Abstract
The hydrology community is engaged in an intense debate regarding the
merits of machine learning (ML) models over traditional models. These
traditional models include both conceptual and process-based
hydrological models (PBHMs). Many in the hydrologic community remain
skeptical about the use of ML models, because they consider these models
“black-box” constructs that do not allow for a direct mapping between
model internals and hydrologic states. In addition, they argue that it
is unclear how to encode a priori hydrological expertise into ML models.

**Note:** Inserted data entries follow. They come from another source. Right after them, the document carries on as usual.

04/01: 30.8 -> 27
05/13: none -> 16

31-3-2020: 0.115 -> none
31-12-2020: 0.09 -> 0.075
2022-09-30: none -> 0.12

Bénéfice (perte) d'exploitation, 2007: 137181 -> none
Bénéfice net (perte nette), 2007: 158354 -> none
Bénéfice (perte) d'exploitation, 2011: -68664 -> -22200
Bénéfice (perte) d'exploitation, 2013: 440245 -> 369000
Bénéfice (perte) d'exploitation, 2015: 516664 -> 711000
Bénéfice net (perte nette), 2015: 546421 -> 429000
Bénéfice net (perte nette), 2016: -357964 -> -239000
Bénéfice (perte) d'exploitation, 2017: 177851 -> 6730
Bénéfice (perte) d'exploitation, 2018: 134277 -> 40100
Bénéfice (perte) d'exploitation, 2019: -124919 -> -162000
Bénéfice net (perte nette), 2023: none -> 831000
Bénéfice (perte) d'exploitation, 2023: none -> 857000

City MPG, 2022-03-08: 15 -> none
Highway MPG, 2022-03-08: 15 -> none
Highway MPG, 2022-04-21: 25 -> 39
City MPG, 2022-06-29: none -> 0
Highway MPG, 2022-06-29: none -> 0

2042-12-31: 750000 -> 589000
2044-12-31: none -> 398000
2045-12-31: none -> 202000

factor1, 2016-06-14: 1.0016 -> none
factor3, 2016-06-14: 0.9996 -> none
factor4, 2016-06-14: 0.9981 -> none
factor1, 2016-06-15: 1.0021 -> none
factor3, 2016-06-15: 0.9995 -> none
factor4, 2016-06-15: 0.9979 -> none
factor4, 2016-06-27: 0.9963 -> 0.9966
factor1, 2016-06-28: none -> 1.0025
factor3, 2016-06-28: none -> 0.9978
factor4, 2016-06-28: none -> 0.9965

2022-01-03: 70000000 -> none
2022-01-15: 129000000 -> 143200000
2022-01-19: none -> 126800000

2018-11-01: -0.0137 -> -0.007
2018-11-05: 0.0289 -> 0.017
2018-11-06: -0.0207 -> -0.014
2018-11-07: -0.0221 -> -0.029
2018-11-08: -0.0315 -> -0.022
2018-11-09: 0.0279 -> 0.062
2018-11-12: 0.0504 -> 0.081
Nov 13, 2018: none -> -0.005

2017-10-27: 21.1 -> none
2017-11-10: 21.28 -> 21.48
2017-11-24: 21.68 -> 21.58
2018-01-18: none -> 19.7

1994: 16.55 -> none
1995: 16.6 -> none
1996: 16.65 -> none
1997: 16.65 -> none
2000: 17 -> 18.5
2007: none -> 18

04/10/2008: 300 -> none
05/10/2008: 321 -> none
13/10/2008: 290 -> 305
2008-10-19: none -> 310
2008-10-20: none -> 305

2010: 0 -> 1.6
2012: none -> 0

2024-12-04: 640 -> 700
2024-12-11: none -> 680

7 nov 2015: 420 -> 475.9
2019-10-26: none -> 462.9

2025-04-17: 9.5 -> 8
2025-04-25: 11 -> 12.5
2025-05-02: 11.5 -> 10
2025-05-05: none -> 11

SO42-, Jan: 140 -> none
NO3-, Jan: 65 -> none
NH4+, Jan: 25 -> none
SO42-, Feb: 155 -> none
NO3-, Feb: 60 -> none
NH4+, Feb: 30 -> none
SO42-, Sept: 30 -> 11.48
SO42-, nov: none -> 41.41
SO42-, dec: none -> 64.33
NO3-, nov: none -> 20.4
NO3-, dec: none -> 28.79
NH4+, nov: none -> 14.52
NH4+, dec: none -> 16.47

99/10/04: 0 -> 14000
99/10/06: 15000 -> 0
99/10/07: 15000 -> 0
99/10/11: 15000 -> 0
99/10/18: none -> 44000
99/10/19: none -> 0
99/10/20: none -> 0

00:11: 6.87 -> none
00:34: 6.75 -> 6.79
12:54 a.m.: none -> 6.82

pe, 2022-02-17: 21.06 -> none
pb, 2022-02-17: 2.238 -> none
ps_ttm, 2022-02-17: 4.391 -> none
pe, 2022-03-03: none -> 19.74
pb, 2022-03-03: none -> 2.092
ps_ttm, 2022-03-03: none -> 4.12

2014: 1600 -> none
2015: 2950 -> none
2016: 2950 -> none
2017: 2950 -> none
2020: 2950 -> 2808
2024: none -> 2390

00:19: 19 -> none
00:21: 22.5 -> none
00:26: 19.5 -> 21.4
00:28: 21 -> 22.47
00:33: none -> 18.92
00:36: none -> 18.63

Yet at the same time, ML models now routinely outperform traditional
hydrological models for tasks such as streamflow simulation and
short-range forecasting. Not only that, they are demonstrably better at
generalizing runoff behavior across sites and therefore better at making
predictions in ungauged basins, a long-standing problem in hydrology. In
recent model experiments, we have shown that ML turbulent heat flux
parameterizations embedded in a PBHM outperform the process-based
parameterization in that PBHM. In this case, the PBHM enforced energy
and mass constraints, while the ML parameterization calculated the heat
fluxes. While this approach provides an interesting proof-of-concept and
perhaps acts as a bridge between traditional models and ML models, we
argue that it is time to take a bigger leap than incrementally improving
the existing generation of models. We need to construct a new generation
of hydrologic and land surface models (LSMs) that takes advantage of ML
technologies in which we directly encode the physical concepts and
constraints that we know are important, while being able to flexibly
ingest a wide variety of data sources directly. To be employed as LSMs
in coupled earth system models, they will need to conserve mass and
energy. These new models will take time to develop, but the time to
start is now, since the basic building blocks exist and we know how to
get started. If nothing else, it will advance the debate and undoubtedly
lead to better understanding within the hydrology and land surface
communities regarding the merits and demerits of the competing
approaches. In this presentation, we will discuss some of these early
studies, illustrate how ML models can offer hydrologic insight, and
argue the case for the development of ML-based LSMs.